The ground electronic state of quadridentate salicylaldehyde Schiff base–cobalt(II) complexes in non- and weakly co-ordinating solvents

Abstract

The isotropic shifts in the ¹H n.m.r. spectra of NN′-o-phenylenebis(salicylideneiminato)cobalt(II) have been observed in solutions of [²H]chloroform, [²H₇]dimethylformamide, [²H₆]dimethyl sulphoxide, and [²H₅]pyridine. The contact shifts derived from the isotropic shifts revealed that the unpaired electron spin is delocalized onto the ligand through the highest-filled π molecular orbital.
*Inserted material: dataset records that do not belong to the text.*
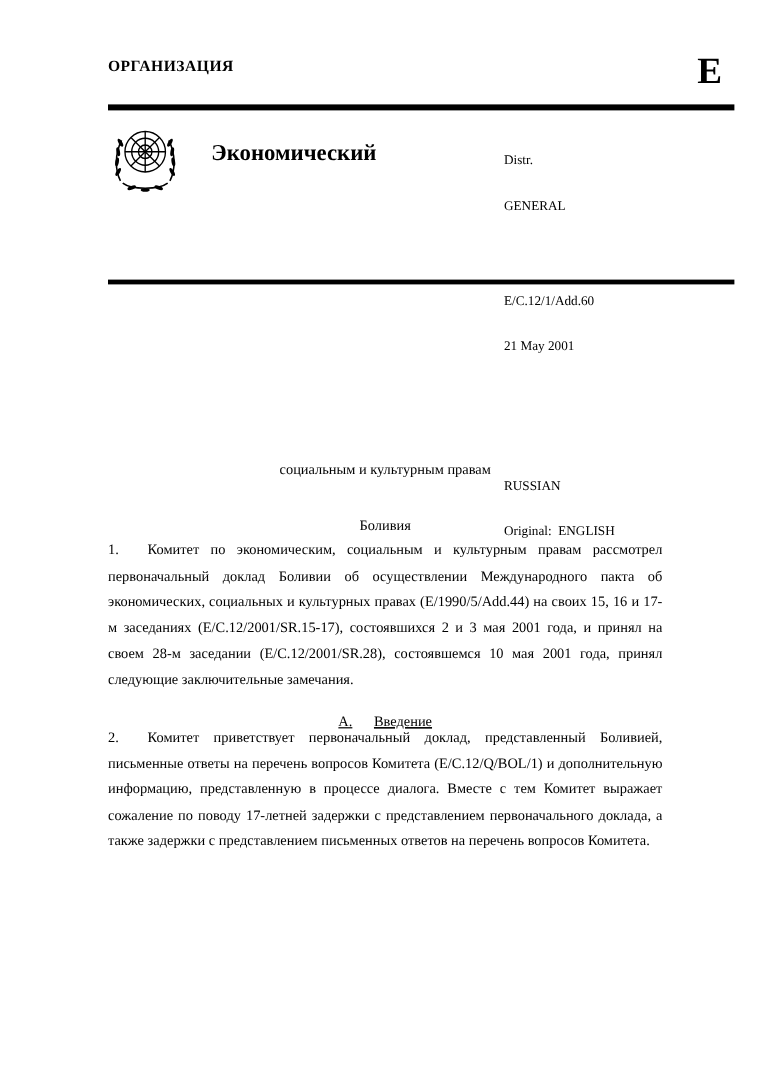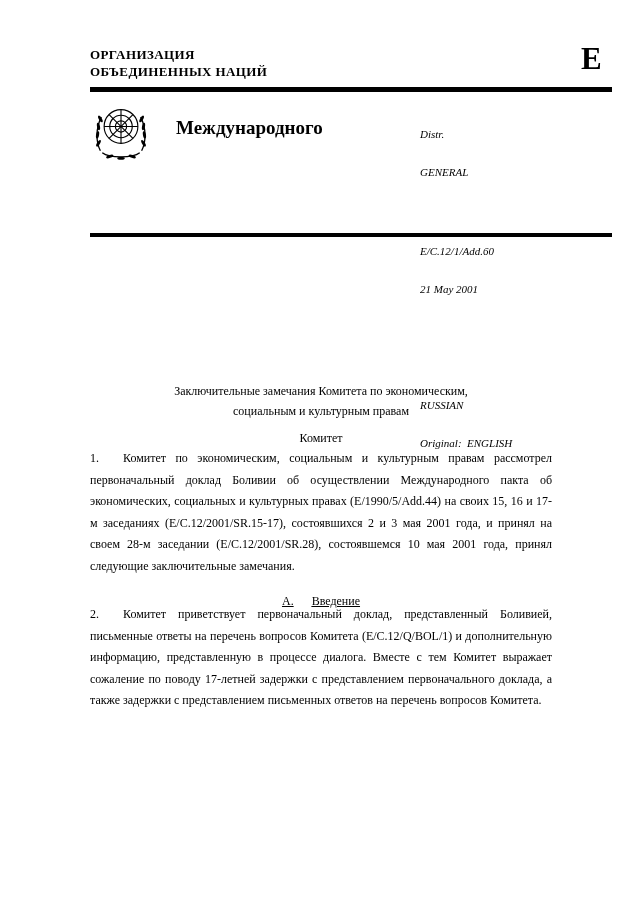--- a/index.html
+++ b/index.html
@@ -85,7 +85,6 @@
 
   <div class="org-name">
     <div>ОРГАНИЗАЦИЯ</div>
-    <div>ОБЪЕДИНЕННЫХ НАЦИЙ</div>
   </div>
 
   <div class="doc-letter">E</div>

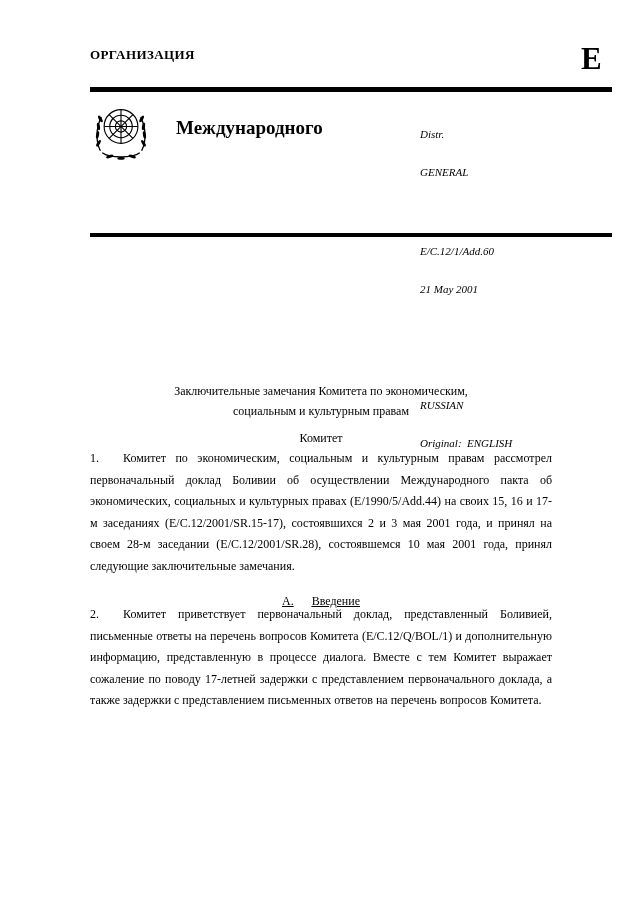--- a/index.html
+++ b/index.html
@@ -124,7 +124,7 @@
   </div>
 
   <div class="council">
-    <div>Международного</div>
+    <div>Экономический</div>
   </div>
 
   <div class="distr">

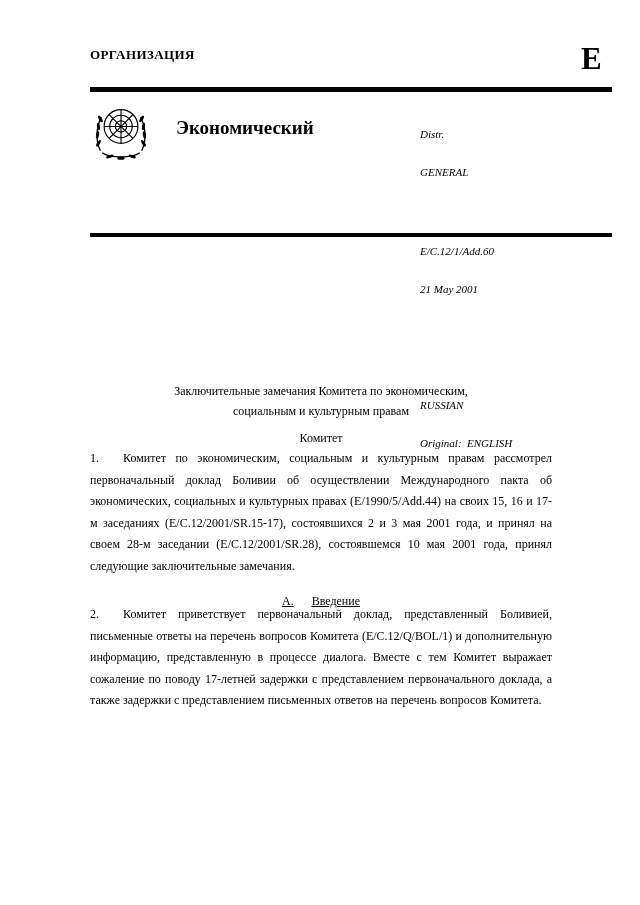--- a/index.html
+++ b/index.html
@@ -39,7 +39,7 @@
   }
   .distr {
     position: absolute; left: 420px; top: 103px;
-    font-size: 11px; line-height: 12.5px; white-space: pre; font-style: italic;
+    font-size: 11px; line-height: 12.5px; white-space: pre;
   }
   .distr .gap-sm { height: 12px; }
   .distr .gap-md { height: 17px; }

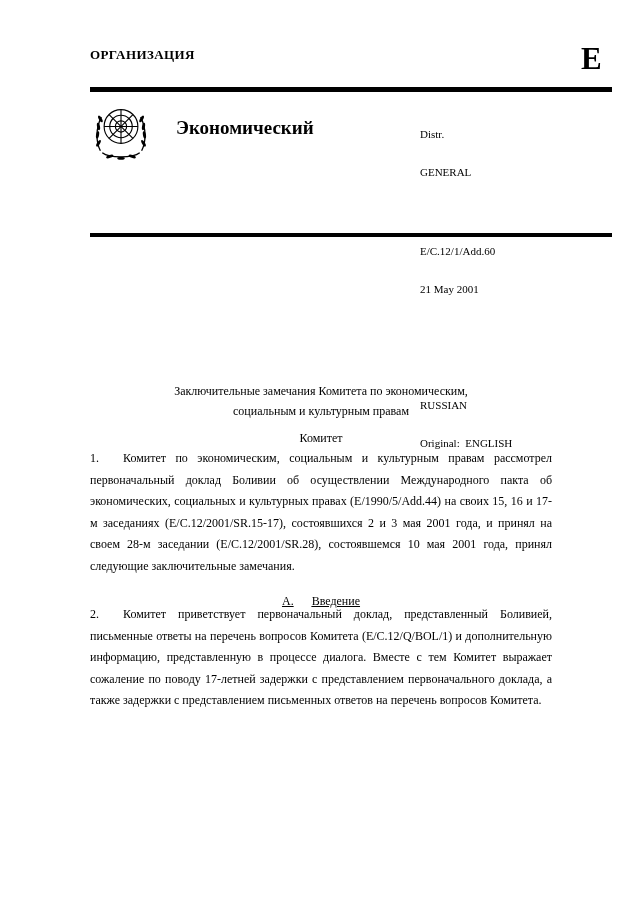--- a/index.html
+++ b/index.html
@@ -144,7 +144,6 @@
 
 
   <div class="subtitle">
-    <div>Заключительные замечания Комитета по экономическим,</div>
     <div>социальным и культурным правам</div>
   </div>
 

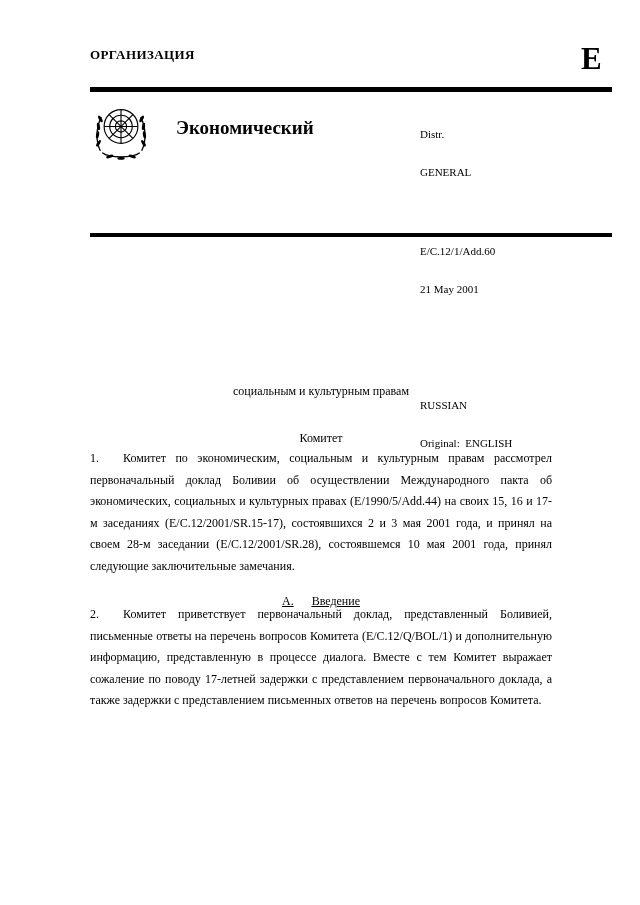--- a/index.html
+++ b/index.html
@@ -147,7 +147,7 @@
     <div>социальным и культурным правам</div>
   </div>
 
-  <div class="country">Комитет</div>
+  <div class="country">Боливия</div>
 
   <p class="body-para para-1"><span class="pnum">1.</span><span>Комитет по экономическим, социальным и культурным правам рассмотрел первоначальный доклад Боливии об осуществлении Международного пакта об экономических, социальных и культурных правах (E/1990/5/Add.44) на своих 15, 16 и 17-м заседаниях (E/C.12/2001/SR.15-17), состоявшихся 2 и 3 мая 2001 года, и принял на своем 28-м заседании (E/C.12/2001/SR.28), состоявшемся 10 мая 2001 года, принял следующие заключительные замечания.</span></p>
Formation of more than one species is observed in solutions of [²H₇]dimethylformamide and [²H₆]dimethyl sulphoxide as evidenced by the electronic absorption spectra in the near-i.r. region and by the large deviation from the Curie law of the temperature dependence of the isotropic shifts. The solvent-dependent isotropic shifts indicate that π-spin delocalization in chloroform solution is an intrinsic property of the planar four-co-ordinate complex and that the ground state of the complex is |²A₂, yz〉. Co-ordination of weakly co-ordinating solvent molecules changes the ground state to |²A₁, z²〉.